[Start of Attachment]

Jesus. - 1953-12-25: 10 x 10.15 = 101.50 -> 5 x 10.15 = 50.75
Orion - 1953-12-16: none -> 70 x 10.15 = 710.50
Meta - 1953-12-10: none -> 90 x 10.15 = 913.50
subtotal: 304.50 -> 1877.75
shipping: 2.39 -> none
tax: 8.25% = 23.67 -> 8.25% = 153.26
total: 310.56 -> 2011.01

[End of Attachment]

Out of the entries, pull every line that mentions "none".

> **RESPONSE**
Orion - 1953-12-16: none -> 70 x 10.15 = 710.50
Meta - 1953-12-10: none -> 90 x 10.15 = 913.50
shipping: 2.39 -> none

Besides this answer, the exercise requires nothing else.